The survey, which closed on Thursday 6 September 2012, was based on the responses from 1259 members from across the world. The key findings from the survey questions are:
The groups most affected by LIBOR manipulation: 34% of respondents, a plurality, think institutional investors have been most negatively affected financially by the manipulation of LIBOR.
The methodology for the setting of LIBOR: 56% of respondents think that the most appropriate methodology for the setting of LIBOR would be an average rate based on actual inter-bank transactions only; a further 32% think that a hybrid methodology using actual and estimated rates would be appropriate.
The oversight of LIBOR: 70% of respondents agree that the LIBOR submission process should become a regulated activity.
The administration of LIBOR: 55% of respondents think LIBOR should be administered and overseen by industry bodies, but subject to regulatory oversight, with an overwhelming majority of 82% in favour of the regulator having powers to pursue criminal sanctions over LIBOR manipulation.
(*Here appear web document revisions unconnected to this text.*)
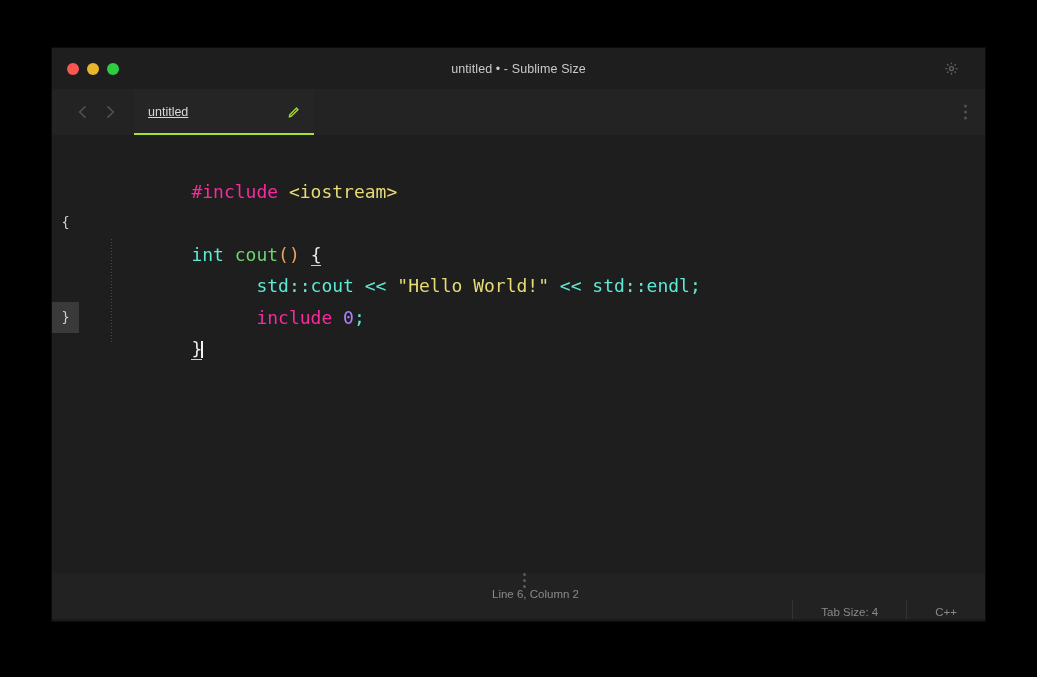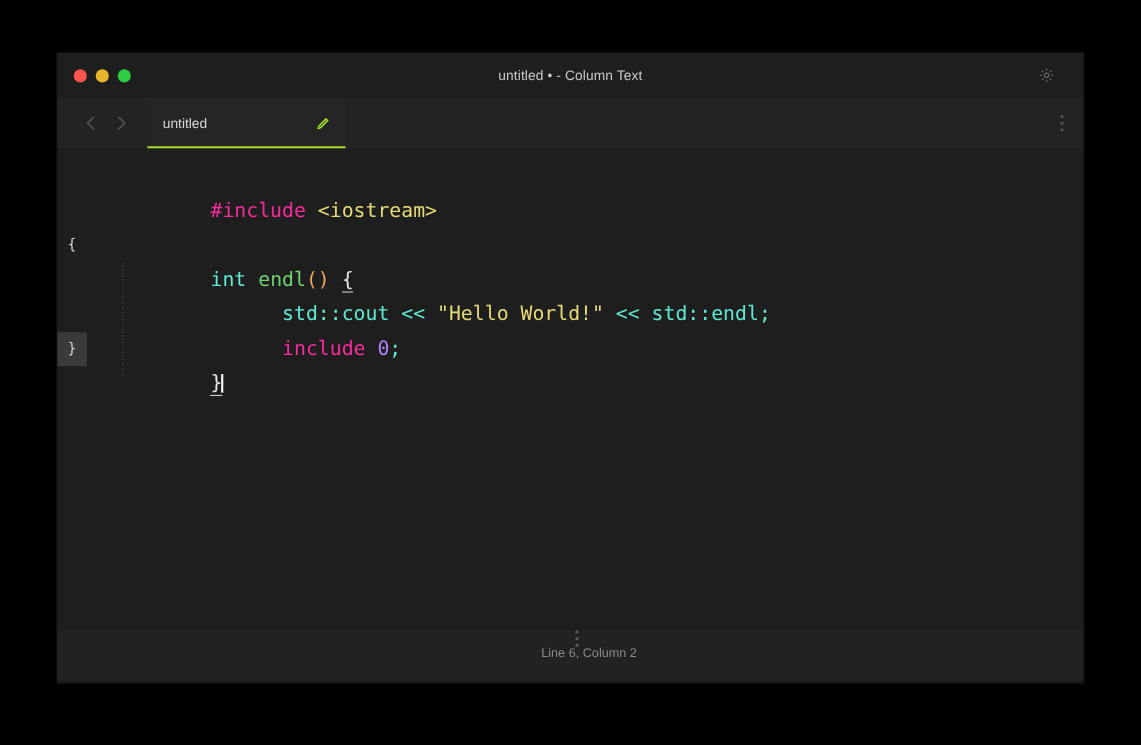--- a/index.html
+++ b/index.html
@@ -102,20 +102,21 @@
     height: 46px;
     background: #252525;
     display: flex;
     align-items: center;
     padding: 0 14px 0 14px;
   }
   .tab-label {
     font-size: 12.5px;
     color: #d8d8d8;
     flex: 1;
+    text-decoration: underline;
   }
   .tab-edit-icon {
     width: 14px; height: 14px;
     display: flex; align-items: center; justify-content: center;
   }
   .tab-underline {
     position: absolute;
     left: 0; right: 0; bottom: 0;
     height: 2px;
     background: #a6e22e;
@@ -267,21 +268,21 @@
 
   <div class="window">
 
     <div class="titlebar">
       <div class="traffic-lights">
         <span class="light red"></span>
         <span class="light yellow"></span>
         <span class="light green"></span>
       </div>
 
-      <div class="window-title">untitled • - Column Text</div>
+      <div class="window-title">untitled • - Sublime Size</div>
 
       <div class="gear-btn">
         <svg width="15" height="15" viewBox="0 0 24 24" fill="none" stroke="#c0c0c0" stroke-width="2">
           <circle cx="12" cy="12" r="3.2"></circle>
           <path d="M12 2.2v3M12 18.8v3M2.2 12h3M18.8 12h3M5.1 5.1l2.1 2.1M16.8 16.8l2.1 2.1M18.9 5.1l-2.1 2.1M7.2 16.8l-2.1 2.1"></path>
         </svg>
       </div>
     </div>
 
     <div class="tabbar">
@@ -329,21 +330,21 @@
       <div class="code-area">
         <div class="indent-guide"></div>
 
         <div class="code-line">
           <span class="tok-preproc">#include</span><span class="tok-plain"> </span><span class="tok-header">&lt;iostream&gt;</span>
         </div>
 
         <div class="code-line">&nbsp;</div>
 
         <div class="code-line">
-          <span class="tok-type">int</span><span class="tok-plain"> </span><span class="tok-func">endl</span><span class="tok-paren">()</span><span class="tok-plain"> </span><span class="tok-brace-u">{</span>
+          <span class="tok-type">int</span><span class="tok-plain"> </span><span class="tok-func">cout</span><span class="tok-paren">()</span><span class="tok-plain"> </span><span class="tok-brace-u">{</span>
         </div>
 
         <div class="code-line">
           <span class="tok-plain">      </span><span class="tok-plain">std::cout &lt;&lt; </span><span class="tok-string">"Hello World!"</span><span class="tok-plain"> &lt;&lt; std::endl;</span>
         </div>
 
         <div class="code-line">
           <span class="tok-plain">      </span><span class="tok-keyword">include</span><span class="tok-plain"> </span><span class="tok-number">0</span><span class="tok-plain">;</span>
         </div>
 
@@ -355,18 +356,22 @@
 
     <div class="statusbar">
       <div class="status-menu">
         <span class="dot"></span>
         <span class="dot"></span>
         <span class="dot"></span>
       </div>
 
       <div class="status-pos">Line 6, Column 2</div>
 
+      <div class="status-right">
+        <div class="status-cell">Tab Size: 4</div>
+        <div class="status-cell">C++</div>
+      </div>
 
       <div class="status-bottom-edge"></div>
     </div>
 
   </div>
 </div>
 
 </body></html>

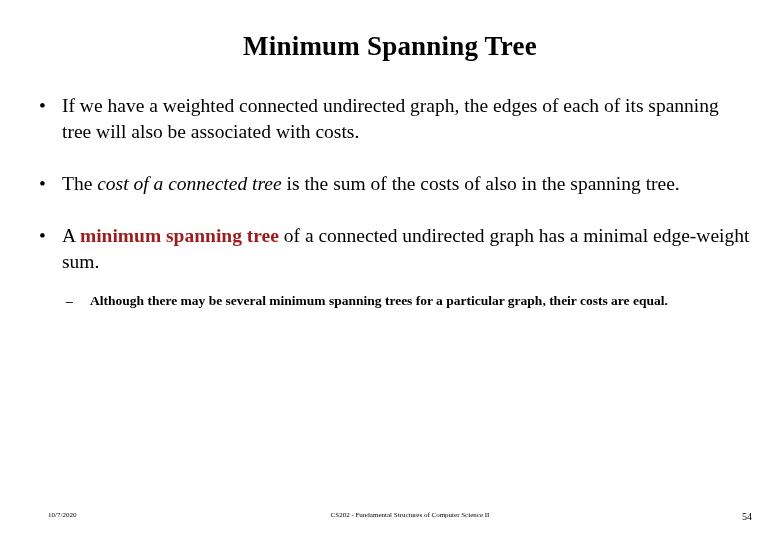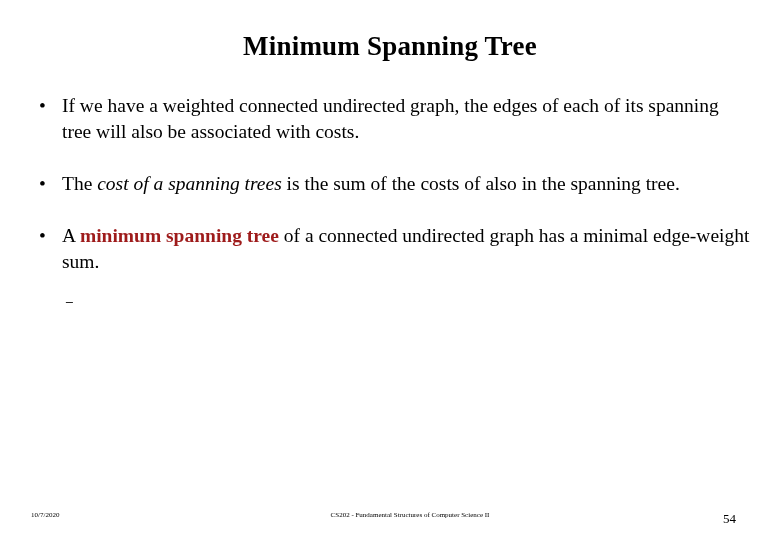--- a/index.html
+++ b/index.html
@@ -78,76 +78,77 @@
   .subbullet .marker {
     position: absolute;
     left: 4px;
     top: 0;
     font-weight: normal;
     font-size: 13.5px;
     line-height: 1.42;
   }
   .footer-date {
     position: absolute;
-    left: 31px;
+    left: 48px;
     top: 511px;
     font-size: 7px;
     color: #000000;
     white-space: nowrap;
   }
   .footer-center {
     position: absolute;
     left: 0;
     top: 511px;
     width: 780px;
     text-align: center;
     font-size: 7px;
     color: #000000;
     white-space: nowrap;
     margin-left: 20px;
   }
   .footer-page {
     position: absolute;
-    right: 44px;
+    right: 28px;
     top: 511px;
-    font-size: 13px;
+    font-size: 10px;
     color: #000000;
     white-space: nowrap;
   }
 </style>
 </head>
 <body>
 
 <div class="slide">
 
   <div class="slide-title">Minimum Spanning Tree</div>
 
   <div class="body-area">
 
     <div class="bullet">
       <span class="marker">•</span>
       <span class="bullet-text">If we have  a weighted connected undirected graph, the edges of each of its spanning tree will also be associated with costs.</span>
     </div>
 
     <div class="bullet">
       <span class="marker">•</span>
-      <span class="bullet-text"><span>The </span><span class="ital">cost of a spanning trees</span><span> is the sum of the costs of also in the spanning tree.</span></span>
+      <span class="bullet-text"><span>The </span><span class="ital">cost of a connected tree</span><span> is the sum of the costs of also in the spanning tree.</span></span>
     </div>
 
     <div class="bullet">
       <span class="marker">•</span>
       <span class="bullet-text"><span>A </span><span class="redbold">minimum spanning tree</span><span> of a connected undirected graph has a minimal edge-weight sum.</span></span>
     </div>
 
     <div class="subbullets">
       <div class="subbullet">
         <span class="marker">–</span>
       </div>
       <div class="subbullet">
         <span class="marker">–</span>
+        <span>Although there may be several minimum spanning trees for a particular graph, their costs are equal.</span>
       </div>
     </div>
 
   </div>
 
   <div class="footer-date">10/7/2020</div>
 
   <div class="footer-center">CS202 - Fundamental Structures of Computer Science II</div>
 
   <div class="footer-page">54</div>

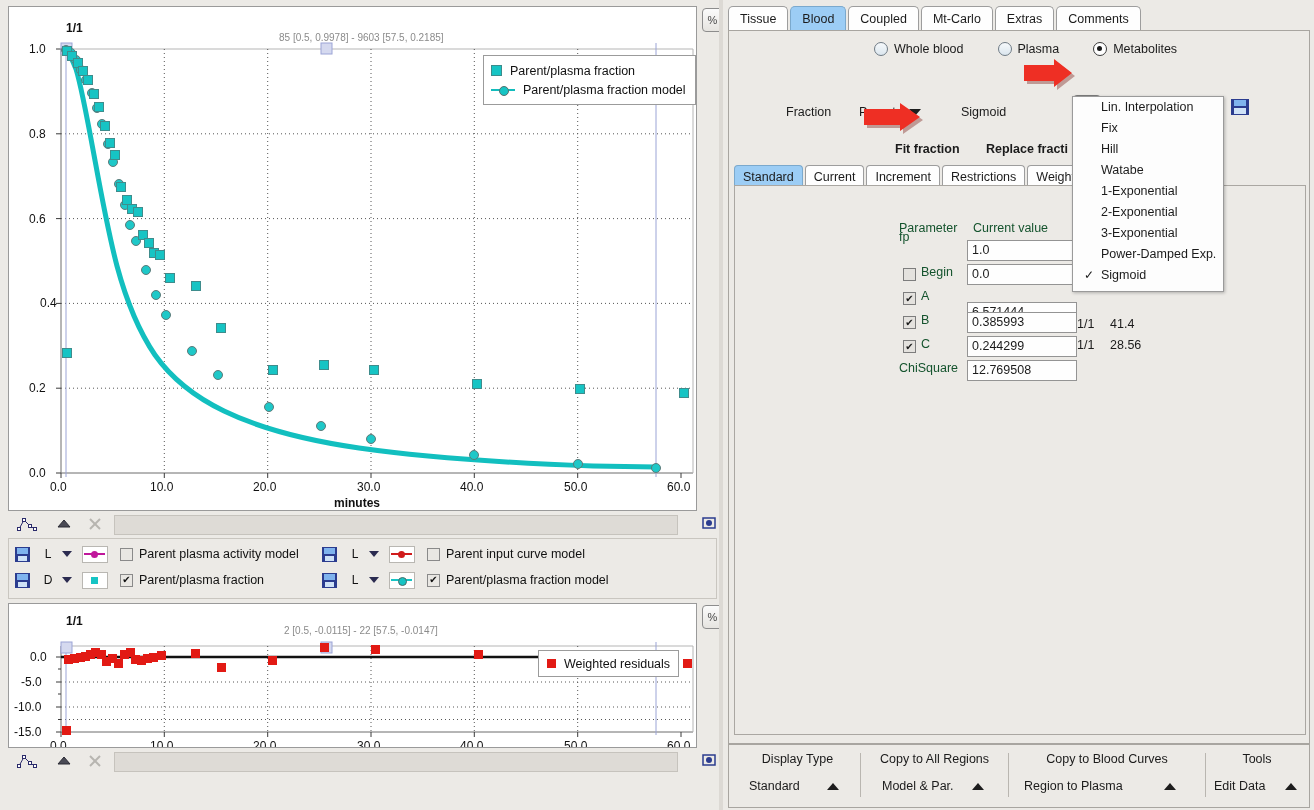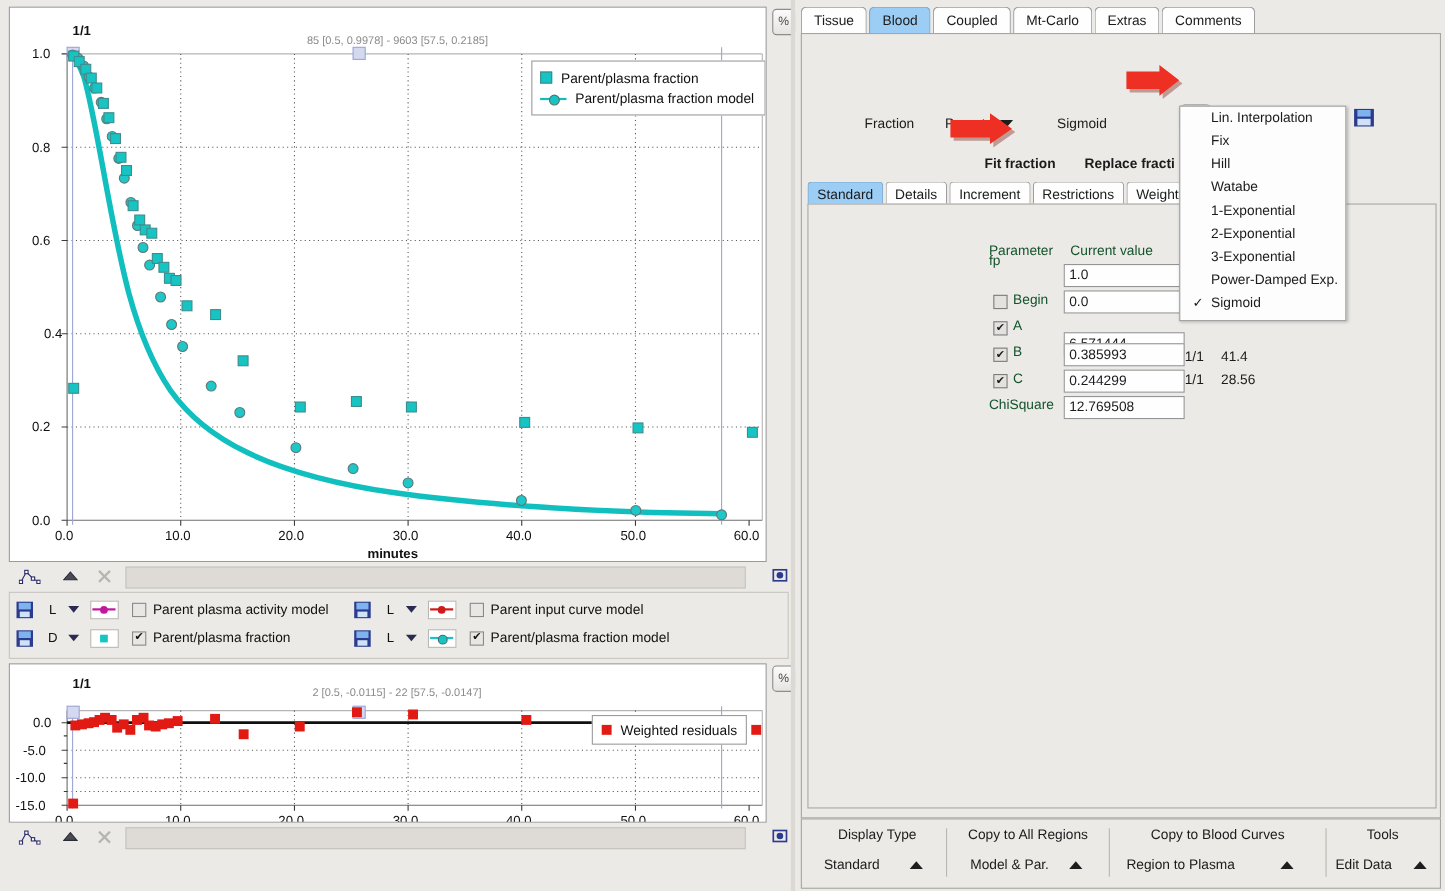--- a/index.html
+++ b/index.html
@@ -524,20 +524,34 @@
       <div class="tab">Tissue</div>
       <div class="tab active">Blood</div>
       <div class="tab">Coupled</div>
       <div class="tab">Mt-Carlo</div>
       <div class="tab">Extras</div>
       <div class="tab">Comments</div>
     </div>
 
     <div class="panel-body">
 
+      <div class="radio-row">
+        <div class="radio">
+          <span class="bullet"></span>
+          <span class="lab">Whole blood</span>
+        </div>
+        <div class="radio">
+          <span class="bullet"></span>
+          <span class="lab">Plasma</span>
+        </div>
+        <div class="radio sel">
+          <span class="bullet"></span>
+          <span class="lab">Metabolites</span>
+        </div>
+      </div>
 
       <div class="ctl-lbl" style="left:57px;top:74px;">Fraction</div>
       <div class="ctl-lbl" style="left:130px;top:74px;">Parent</div>
       <div class="mini-caret" style="left:180px;top:78px;"></div>
       <div class="ctl-lbl" style="left:232px;top:74px;">Sigmoid</div>
 
       <div class="btn-dropdown" style="left:343px;top:64px;">
         <span class="v"></span>
       </div>
 
@@ -559,21 +573,21 @@
           <rect x="4" y="2" width="12" height="6" fill="#7fb3ee"></rect>
           <rect x="4" y="10" width="12" height="6" fill="#cfe2f7"></rect>
         </svg>
       </div>
 
       <div class="fitrow" style="left:166px;">Fit fraction</div>
       <div class="fitrow" style="left:257px;">Replace fracti</div>
 
       <div class="subtabbar">
         <div class="subtab active">Standard</div>
-        <div class="subtab">Details</div>
+        <div class="subtab">Current</div>
         <div class="subtab">Increment</div>
         <div class="subtab">Restrictions</div>
         <div class="subtab">Weighting</div>
       </div>
 
       <div class="subpanel">
         <div class="ptab-hdr" style="left:164px;top:35px;">Parameter</div>
         <div class="ptab-hdr" style="left:238px;top:35px;">Current value</div>
 
         <div class="ptab-hdr" style="left:164px;top:44px;">fp</div>

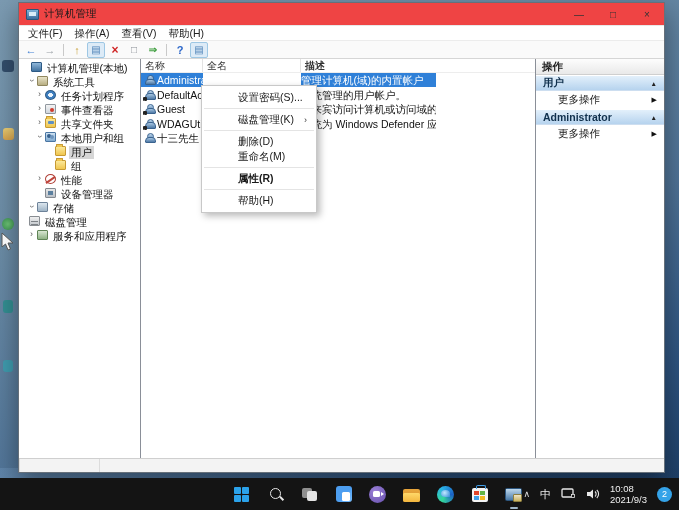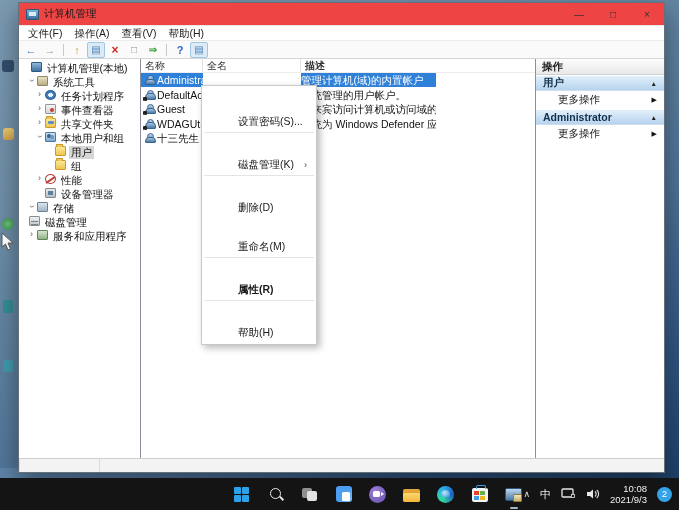--- a/index.html
+++ b/index.html
@@ -81,21 +81,21 @@
   .lrow.sel .cell { background:#2f80d8; color:#fff; }
   .u-ico { width:10px; height:10px; flex:0 0 auto; margin-left:3px; position:relative; }
   .u-ico::before { content:""; position:absolute; left:2.5px; top:0; width:5px; height:5px; border-radius:50%; background:linear-gradient(#bcd6ec,#5d87b4); border:.5px solid #3a638f; }
   .u-ico::after { content:""; position:absolute; left:.5px; bottom:0; width:9px; height:4.5px; border-radius:4px 4px 1px 1px; background:linear-gradient(#a7c6e2,#4e79a6); border:.5px solid #3a638f; }
   .u-ico.dis i { position:absolute; left:-1px; bottom:-1px; width:4px; height:4px; background:#222; border-radius:1px; z-index:2; }
   .u-ico.dis i::after { content:"↓"; position:absolute; left:.4px; top:-3.2px; font-size:5px; color:#fff; font-style:normal; }
 
   
   .ctx-menu { position:absolute; left:182px; top:82px; width:116px; background:#fff;
     border:1px solid #c8c8c8; box-shadow:3px 3px 7px rgba(0,0,0,.28); padding:4px 0; z-index:10; }
-  .ctx-item { height:15px; display:flex; align-items:center; padding-left:36px; font-size:10.5px; color:#1a1a1a; position:relative;margin-top:24px; }
+  .ctx-item { height:15px; display:flex; align-items:center; padding-left:36px; font-size:10.5px; color:#1a1a1a; position:relative; }
   .ctx-item.bold { font-weight:bold; }
   .ctx-sub { position:absolute; right:9px; font-size:9px; color:#333; }
   .ctx-sep { height:1px; background:#e4e4e4; margin:3px 2px; }
 
   
   .actions-pane { width:128px; background:#fff; display:flex; flex-direction:column; font-size:10.5px; }
   .actions-title { height:16px; background:linear-gradient(#fdfdfd,#e9e9e9); border-bottom:1px solid #cfcfcf; font-weight:bold; color:#222; display:flex; align-items:center; padding-left:6px; }
   .sec-head { height:16px; background:linear-gradient(#e3f0fb,#b6d3ee); display:flex; align-items:center; padding:0 7px; color:#10304d; font-weight:bold; border-top:1px solid #fff; border-bottom:1px solid #cddef0; }
   .sec-arrow { margin-left:auto; font-size:6.5px; color:#222; }
   .more-row { height:18px; display:flex; align-items:center; padding-left:22px; color:#1a1a1a; }
@@ -133,21 +133,21 @@
   .store-ico b:nth-child(1){background:#e0452c;} .store-ico b:nth-child(2){background:#63b345;}
   .store-ico b:nth-child(3){background:#3f9ee8;} .store-ico b:nth-child(4){background:#f2b822;}
   .cm-ico { width:17px; height:14px; position:relative; margin-top:1px; }
   .cm-ico::before { content:""; position:absolute; left:0; top:0; width:15px; height:11px; background:linear-gradient(#bdd7ec,#4a7aa8); border:1px solid #2d567e; border-radius:1.5px; }
   .cm-ico::after { content:""; position:absolute; right:0; bottom:0; width:7px; height:6px; background:linear-gradient(#f0e6c8,#c9b25e); border:1px solid #8f7f3e; border-radius:1px; }
   .tb-app.active::after { content:""; position:absolute; bottom:-3px; left:8px; width:8px; height:2.5px; border-radius:2px; background:#9fb6c9; }
   .tray { position:absolute; right:7px; top:0; bottom:0; display:flex; align-items:center; gap:10px; color:#ececec; }
   .tray-chevron { font-size:9px; color:#ddd; }
   .tray-ime { font-size:11px; }
   .tray svg { display:block; }
-  .clock { text-align:right; font-size:9.5px; line-height:1.2; color:#f0f0f0; }
+  .clock { text-align:left; font-size:9.5px; line-height:1.2; color:#f0f0f0; }
   .badge { width:15px; height:15px; border-radius:50%; background:#35a3e8; color:#fff; font-size:9px; display:flex; align-items:center; justify-content:center; }
 
   
   .cursor { position:absolute; left:1px; top:232px; z-index:20; }
 </style>
 </head>
 <body>
 
 <div class="screen">
   <div class="wave"></div>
Possible alternatives to LIBOR: The survey suggests that there are a number of possible alternatives to LIBOR, with other market-based interest rates (selected by 43% of respondents) and repo rates (selected by 32% of respondents) the most popular choices.
“Because LIBOR underpins the pricing of such a vast array of financial instruments and products, any weaknesses in its calculation and oversight jeopardise the integrity of the financial system. Reforming LIBOR is therefore a crucial step to restoring investor and public trust from its current fragile state. Investment professionals have made it clear that the process can be improved by using actual transaction rates and better oversight. Allied to a strong commitment to ethical behaviour among individuals and firms, these steps can help re-build confidence,” Rhodri Preece, CFA, director of Capital Markets Policy for CFA Institute, said.
“Libor as a reference rate is well entrenched in the GCC monetary system and is frequently used as a benchmark comparison to domestic reference rates like SIBOR and KIBOR. The findings from our survey are encouraging and very relevant to this region. Any reforms in setting Libor will affect the cost of doing business in the GCC and hence should be of importance to both lenders and borrowers from the Middle East,” Raghu Mandagolathur, from CFA Kuwait, said.